楊樂面向楊勇站起,道:“大哥!影子門作惡多端……”“夠了!”楊勇一聲暴喝,打斷他的話,道:“結髮之妻,有什麼事不能商量?”看了一眼嶽思鸞,“爲了別的女人,殺死自己的妻子?老三……”他的眼中充滿了怒火,“你怎麼能做出這樣的事來?……你走吧!”
楊樂沒有解釋,他可以理解大哥,也可以理解他的反應爲何要如此強烈。
十六年前,楊騰在太原府得遇一劉姓樂戶之女,嬌美善舞,清麗動人,便欲收作側室。可那劉女見楊騰已是年近半百的老頭,哪裡肯應。誰料楊騰竟然休妻棄子,投身太原晉府爲樂工。那一年,八弟尚在襁褓之中,母親手裡捏着休書,帶着兄弟八人移居他處。而後,楊騰歷經三年,終將劉女娶爲正室。
兄弟七人,任何一人聽到楊樂殺妻之事都會有相同的反應,因爲這是埋在楊家八兄弟心底深深的痛。
楊勇看也不看楊樂,返回食案,抱下霞兒,道:“什麼時候回家去看看娘,她老人家想你了!”霞兒噘着嘴道:“大媽嫌我煩,說我不像個女孩子,還打我屁股。”楊勇“呵呵”笑道:“娘打兒身那是疼你,傻丫頭!”摸摸她的頭,“走吧!”霞兒抓了把蜜餞,蹦蹦跳跳上了馬車。
楊勇招來範友,指了指妙妙,道:“帶她去刑房見識見識,告訴裡面的人,她知道的一切,我都要知道。”
兩位鬢髮斑白的老頭站在了楊樂身前,展臂屈身,道:“請。”
楊樂的臉色很難看,這個“請”字聽在耳中跟“滾”沒什麼分別。
一輪圓月掛在半空,吱吱嘎嘎的車輪聲,嗒嗒嗒的馬蹄聲,在黑夜裡傳向遠方。
夜路難行,總要找一處地方歇腳。
四大刀手在距離官路不遠的山坡上發現了一座破廟。衆人將破廟裡裡外外搜了個遍,而後在廟裡升起了火。
熱湯、牛肉、還有酒,足以令衆人解乏充飢。
虎子的眼神有些怪怪的,看着左憶山。左憶山時不時瞥眼看來,卻不敢與他對視。
圓月當空,夜已深。
四大刀手先行出廟,分守四方,爲衆人守夜。
廟內輪番當值,此時乃是唐元霜,宣兒相伴。
其他人等和衣而眠。
子時剛過,左憶山拍醒了司徒錦、莫七、謝天魁與鍾離克,該是他們接換四大刀手的時候。
司徒錦剛剛步出破廟外門,破廟早已沒有門,不過是兩處尚未完全坍塌的外牆所留出的空當。

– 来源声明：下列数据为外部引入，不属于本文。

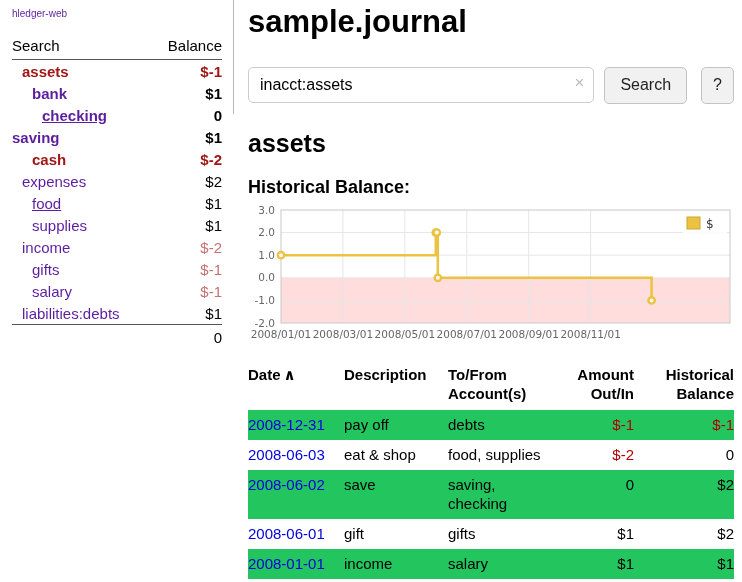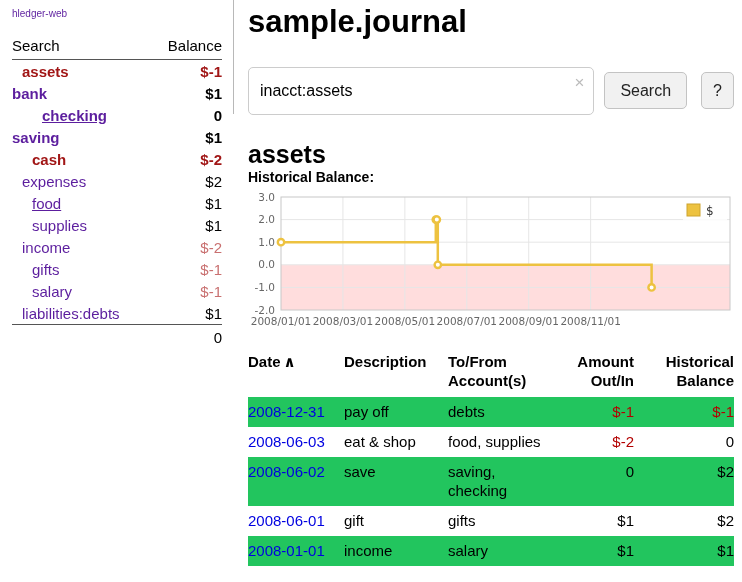"bank" a.acct { margin-left: none -> 20px }
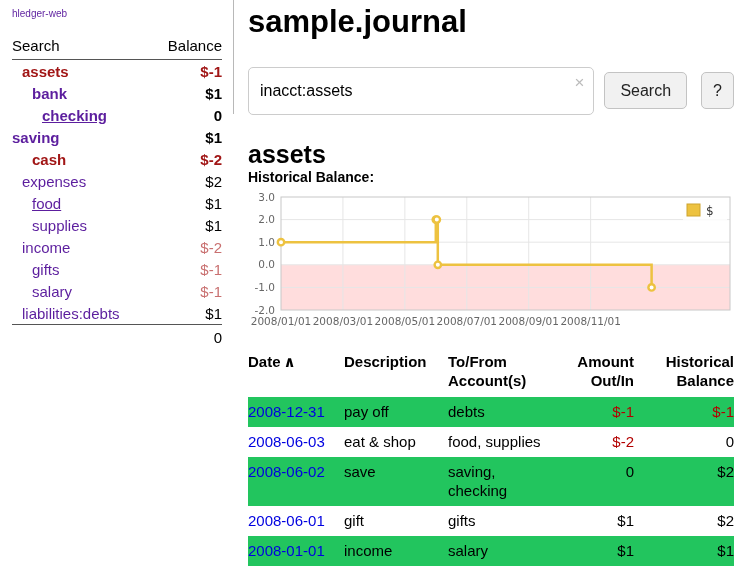"inacct:assets" .search-box { height: 48px -> 36px }
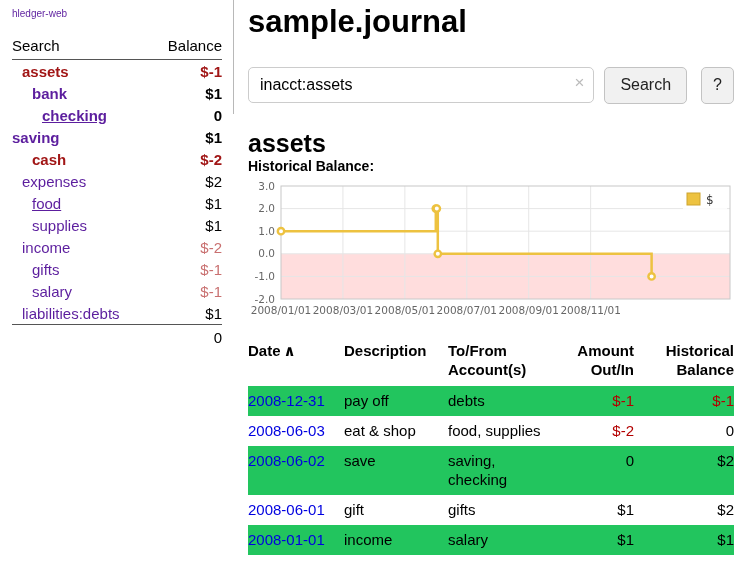"Historical Balance:" .chart-title { font-size: 14px -> 18px; margin-top: none -> 19px }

“咳!”司徒錦咳了一聲,道:“小心!”劍已緩緩拔出。莫七三人渾身一緊,小心警戒。
“廟門”之外站有一位老刀,以他的身手,司徒錦絕不可能靠近在一丈之內而不被他察覺。
司徒錦已在一丈之內,輕聲喚道:“前輩?”
謝天魁卻不似他這般謹慎,繞到老刀身前,道:“……”他沒能吐出一個字,張着嘴,驚愣當地。
老刀早已氣絕,那柄斬馬刀赫然插在了他自己的心口,刀柄則撐在了他身下的一塊大石上。
“楊少俠!”謝天魁的喝喊打破了黑夜的寂靜。